● **Material provided**
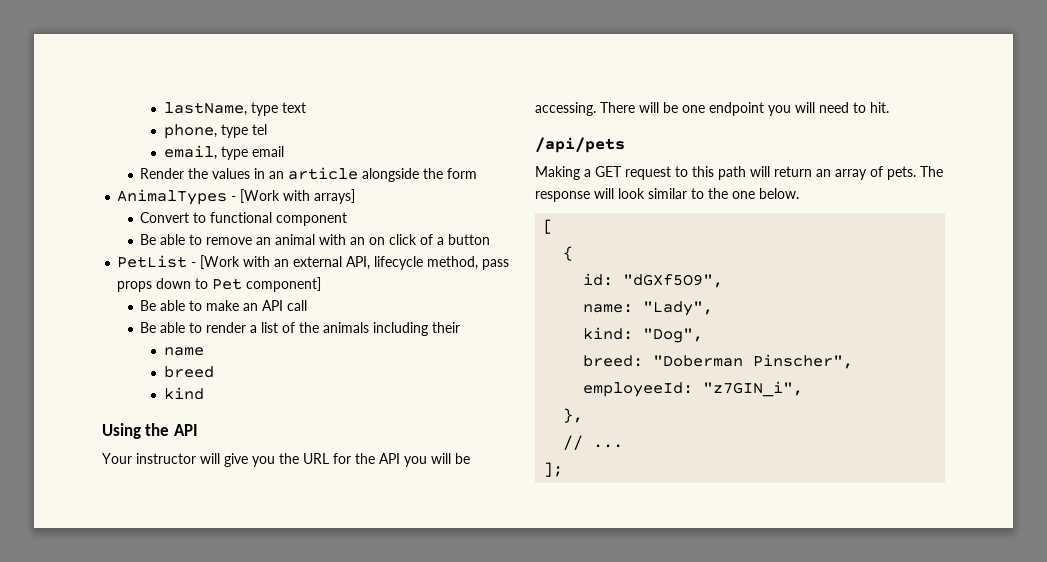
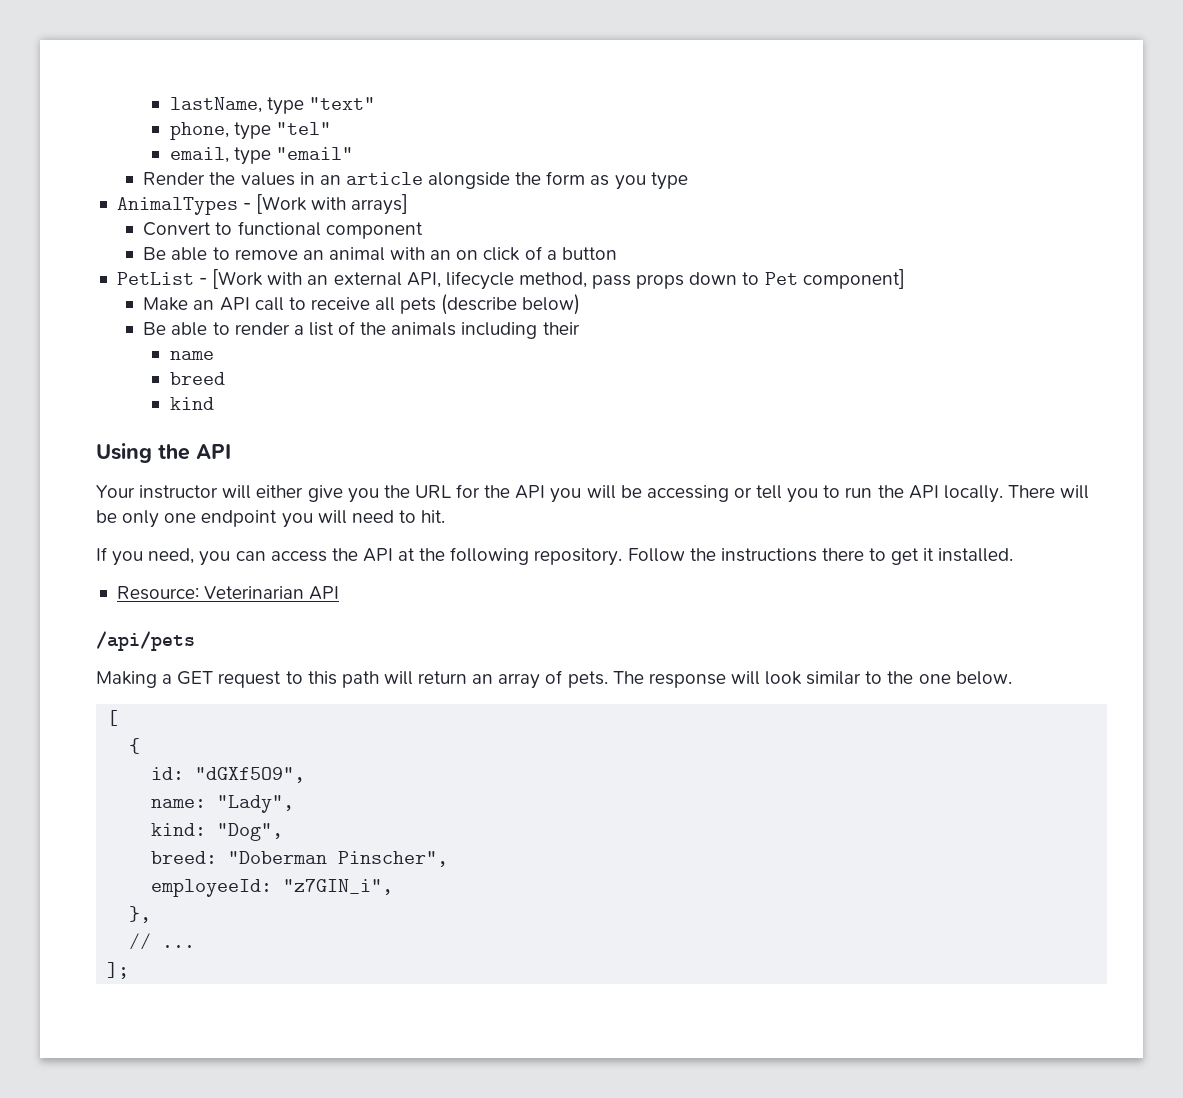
- lastName, type text
+ lastName, type "text"
- phone, type tel
+ phone, type "tel"
- email, type email
+ email, type "email"
- Render the values in an article alongside the form
+ Render the values in an article alongside the form as you type
- Be able to make an API call
+ Make an API call to receive all pets (describe below)
- Your instructor will give you the URL for the API you will be accessing.
+ Your instructor will either give you the URL for the API you will be accessing or tell you to run the API locally.
- There will be one endpoint you will need to hit.
+ There will be only one endpoint you will need to hit.
+ If you need, you can access the API at the following repository. Follow the instructions there to get it installed.
+ Resource: Veterinarian API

● **Task instructions**
Output nothing but the number of lines in the data containing the string "text".

● **Response box**
2